Criado com a missão de ser a voz de quem não tem voz, ((o))eco apresenta neste dia dos mortos algumas espécies da Fauna que já não existem mais. Ao contrário dos humanos, em que a vida individual é considerada sagrada, quando se trata de animais o que é considerado grave é a extinção de toda uma espécie, normalmente por pressão da caça e da extinção de seu habitat. Nesse dia dos mortos, homenageamos estes:

Corujinha caburé-de-pernambuco (Glaucidium mooreorum)

Corujinha caburé-de-pernambuco (Glaucidium mooreorum). Foto: Wikipédia.
Corujinha caburé-de-pernambuco (Glaucidium mooreorum). Foto: Wikipédia.

A corujinha caburé-de-pernambuco (Glaucidium mooreorum) está extinta na natureza. A espécie é endêmica da Mata Atlântica nordestina. Segundo os pesquisadores, há anos não ocorrem registros oficiais de visualização da corujinha na natureza. O último registro foi feito há 24 anos.

A espécie vivia em uma faixa de Mata Atlântica ao norte do Rio São Francisco que abrange áreas de Alagoas, Pernambuco, Paraíba e Rio Grande do Norte. Conhecida pelo sugestivo nome de Centro de Endemismo Pernambucano (CPE), trata-se de uma faixa onde ocorrem centenas de espécies endêmicas — que só são encontradas ali. De acordo com estimativas, o CPE possui 434 espécies, sendo 26 aves endêmicas da região.

Perereca (Phrynomedusa fimbriata)

Phrynomedusa fimbriata. Foto: ResearchGate.
Phrynomedusa fimbriata.
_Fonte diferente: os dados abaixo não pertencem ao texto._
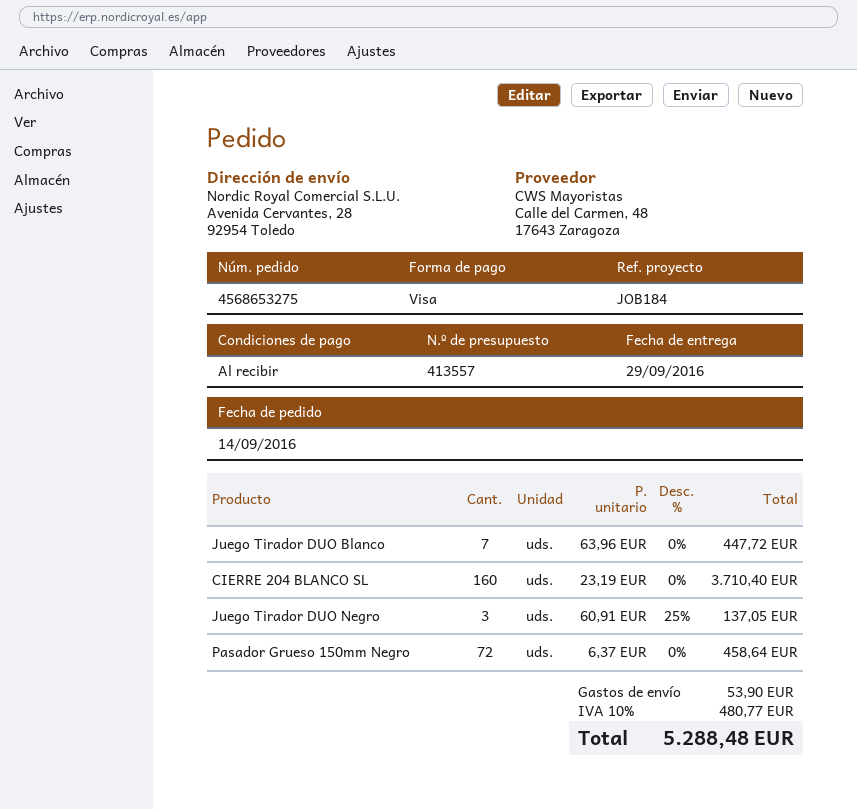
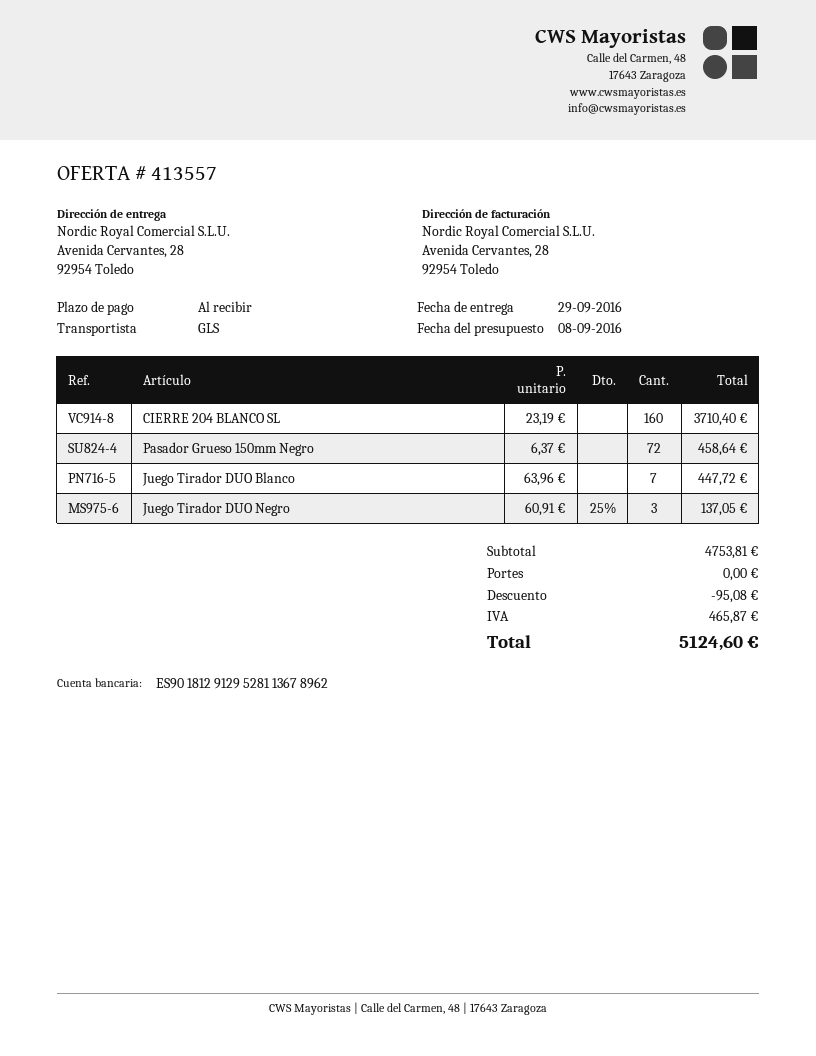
discount: none -> 95.08
shipping: 53.90 -> 0.00
tax: 480.77 -> 465.87
total: 5288.48 -> 5124.60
Foto: ResearchGate.

Endêmica do Brasil, a Phrynomedusa fimbriata foi coletada pela primeira vez em 1896 no Alto da Serra de Paranapiacaba, no município de Santo André, no estado de São Paulo. Descrita 27 anos depois, a espécie não foi mais encontrada após isso. Por essas razões, Phrynomedusa fimbriata está na lista vermelha da fauna brasileira ameaçada de extinção avaliada como Extinta (EX).

Maçarico-esquimó (Numenius borealis)

Maçarico-esquimó (Numenius borealis). Foto: Wikipédia.
Maçarico-esquimó (Numenius borealis). Foto: Wikipédia.

Maçarico-esquimó foi abundante até o século XIX. A caça e a destruição das pradarias norte-americanas e dos Pampas na América do Sul reduziram a população da espécie, que já não é vista desde 1992 e por isso, a espécie é considerada extinta.

Segundo o Wikiaves, esta ave alimentava-se de pequenos invertebrados que capturavam na lama e no sedimento dos estuários e corpos d´água das áreas que utilizavam durante o período de migração.

Arara-azul-pequena (Anodorhynchus glaucus)

Arara-azul-pequena (Anodorhynchus glaucus). Foto: Wikipédia.
Arara-azul-pequena (Anodorhynchus glaucus). Foto: Wikipédia.

A arara-azul-pequena (Anodorhynchus glaucus) não é vista a mais de 80 anos e não se tem notícias de existam espécimes em cativeiro, e por isso é considerada extinta. Encontrada nas bacias dos rios Paraná e Uruguai, na Argentina, Paraguai, Uruguai e sul do Brasil, era parente da arara-azul-grande e da arara-azul-de-lear. A arara-azul-pequena é a menor representante do gênero Anodorhynchus com 69 centímetros de comprimento

Peito-vermelho-grande (Sturnella defilippii

Peito-vermelho-grande (Sturnella defilippii). Foto: wikipédia.
Peito-vermelho-grande (Sturnella defilippii). Foto: Wikipédia.

Peito-vermelho-grande é uma ave da ordem dos Passeriformes da família Icteridae. Há mais de 100 anos, a espécie era amplamente distribuída no leste da Argentina e Uruguai e no Brasil. Os últimos registros no território nacional ocorreram há mais de 70 anos no Rio Grande do Sul, de modo que ela é considerada extinta no Brasil.